Word for word, transcribe the lines below and drop the pictures.

(Extracted entries begins)

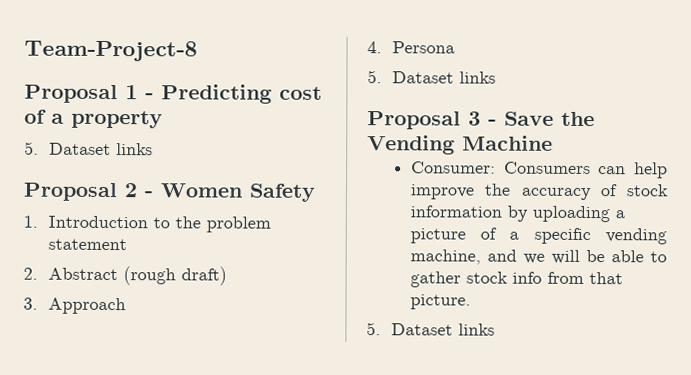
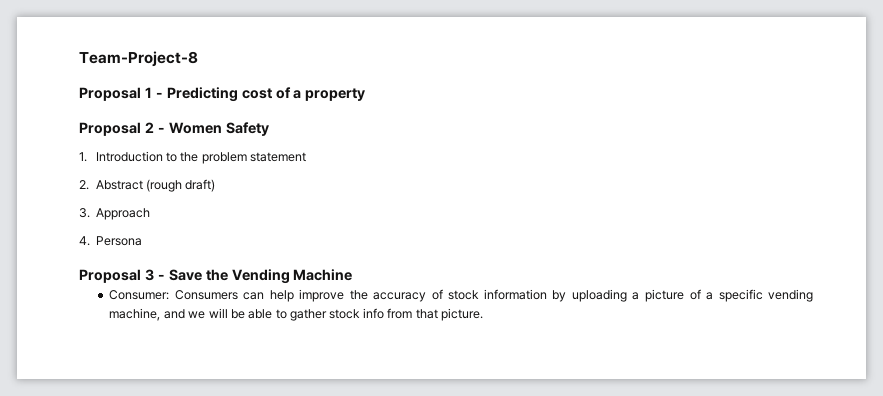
[24,141,153,156] // 5. Dataset links -> (366, 94) none
[367,70,496,84] // 5. Dataset links -> (143, 241) none
[366,322,495,336] // 5. Dataset links -> (483, 314) none

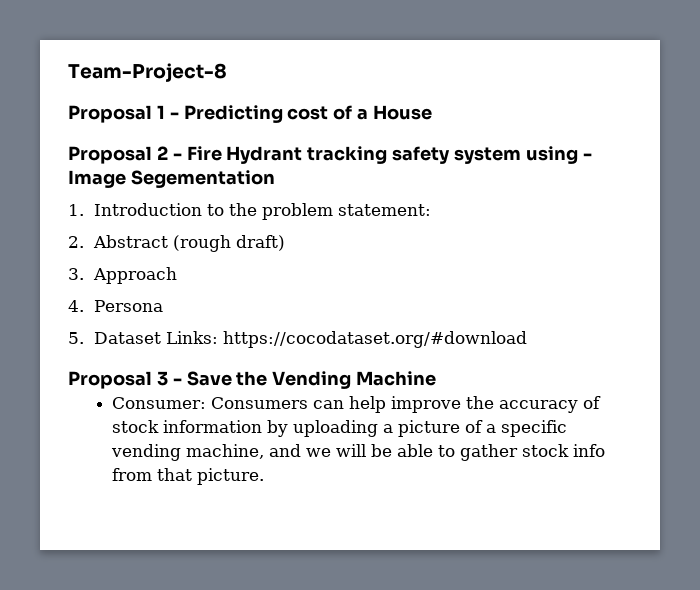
[305,88,366,101] property -> [373,105,433,120] House
[168,122,269,136] Women Safety -> [186,146,592,164] [68,170,275,188] Fire Hydrant tracking safety system using - Image Segementation
[250,152,307,162] statement -> [338,204,432,216] statement:
(143, 241) none -> [68,331,528,348] // 5. Dataset Links: https://cocodataset.org/#download

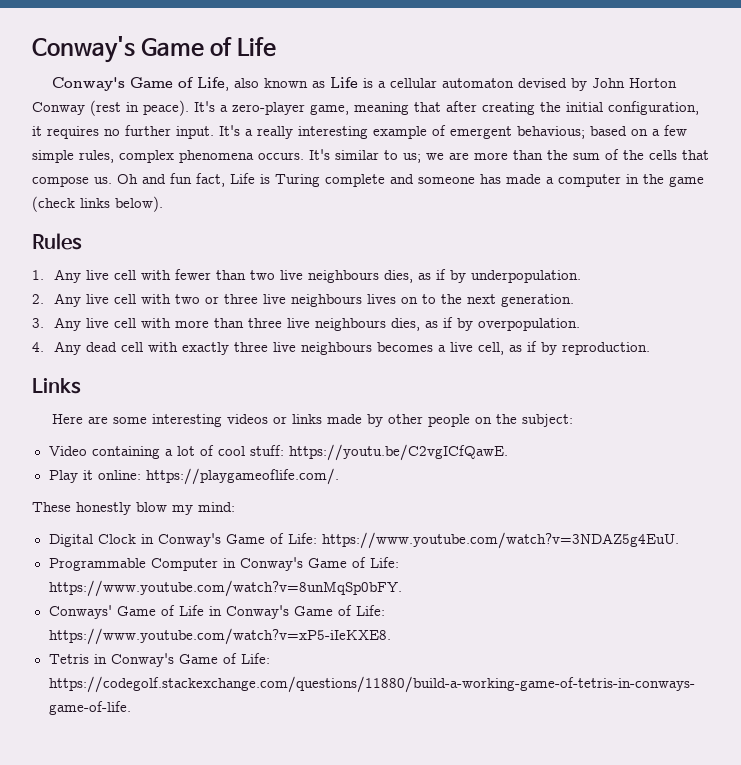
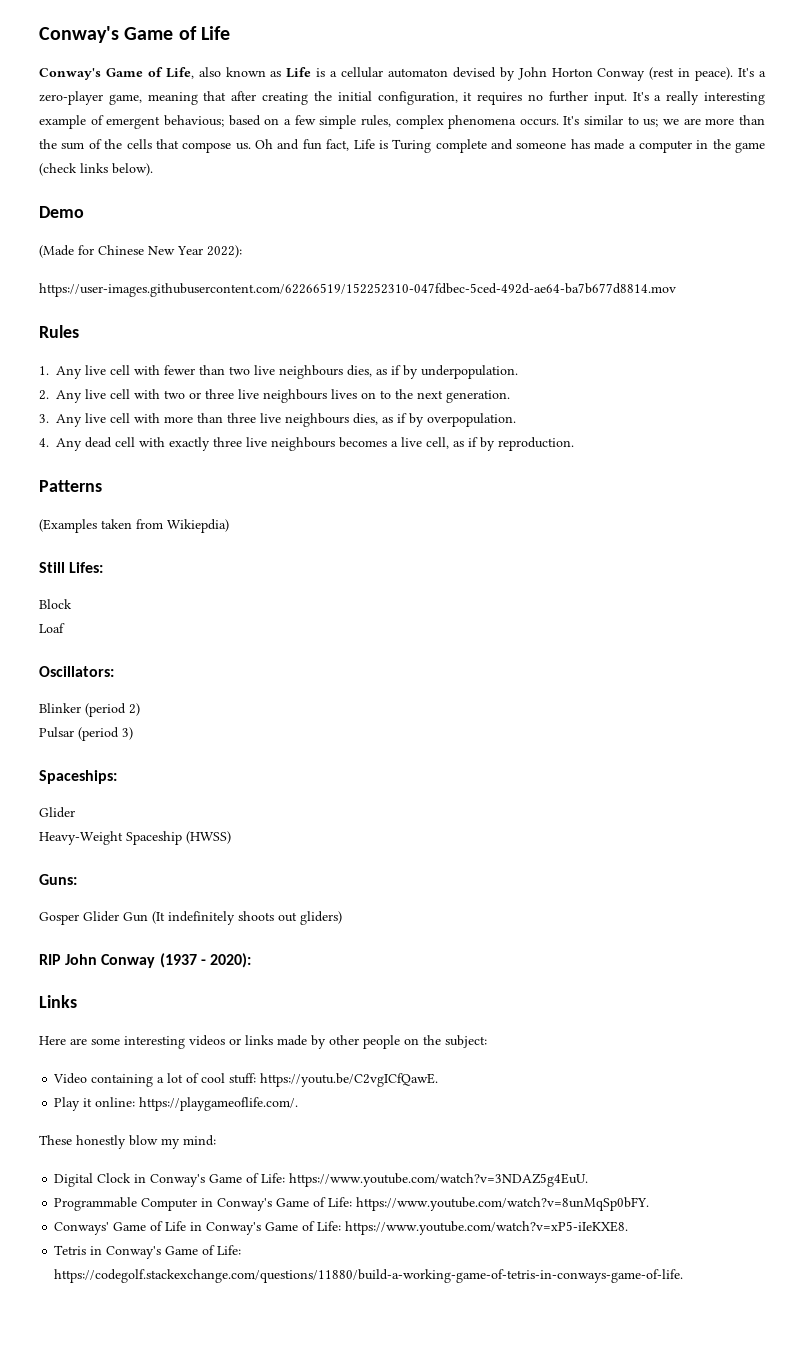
(163, 204) none -> [39,206,84,218] [39,245,242,258] [39,283,676,297] // Demo // (Made for Chinese New Year 2022): // https://user-images.githubusercontent.com/62266519/152252310-047fdbec-5ced-492d-ae64-ba7b677d8814.mov
(651, 348) none -> [39,480,102,492] [39,519,229,533] [39,562,104,573] [39,599,72,609] [39,623,65,633] [39,666,114,677] [39,703,140,717] [39,727,133,741] [39,770,117,784] [39,807,75,818] [39,831,231,845] [39,874,77,885] [39,911,342,925] [39,953,251,968] // Patterns // (Examples taken from Wikiepdia) // Still Lifes: // Block // Loaf // Oscillators: // Blinker (period 2) // Pulsar (period 3) // Spaceships: // Glider // Heavy-Weight Spaceship (HWSS) // Guns: // Gosper Glider Gun (It indefinitely shoots out gliders) // RIP John Conway (1937 - 2020):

(Extracted entries ends)

* **Task result**:
[24,141,153,156] // 5. Dataset links -> (366, 94) none
[367,70,496,84] // 5. Dataset links -> (143, 241) none
[366,322,495,336] // 5. Dataset links -> (483, 314) none

[305,88,366,101] property -> [373,105,433,120] House
[168,122,269,136] Women Safety -> [186,146,592,164] [68,170,275,188] Fire Hydrant tracking safety system using - Image Segementation
[250,152,307,162] statement -> [338,204,432,216] statement:
(143, 241) none -> [68,331,528,348] // 5. Dataset Links: https://cocodataset.org/#download

(163, 204) none -> [39,206,84,218] [39,245,242,258] [39,283,676,297] // Demo // (Made for Chinese New Year 2022): // https://user-images.githubusercontent.com/62266519/152252310-047fdbec-5ced-492d-ae64-ba7b677d8814.mov
(651, 348) none -> [39,480,102,492] [39,519,229,533] [39,562,104,573] [39,599,72,609] [39,623,65,633] [39,666,114,677] [39,703,140,717] [39,727,133,741] [39,770,117,784] [39,807,75,818] [39,831,231,845] [39,874,77,885] [39,911,342,925] [39,953,251,968] // Patterns // (Examples taken from Wikiepdia) // Still Lifes: // Block // Loaf // Oscillators: // Blinker (period 2) // Pulsar (period 3) // Spaceships: // Glider // Heavy-Weight Spaceship (HWSS) // Guns: // Gosper Glider Gun (It indefinitely shoots out gliders) // RIP John Conway (1937 - 2020):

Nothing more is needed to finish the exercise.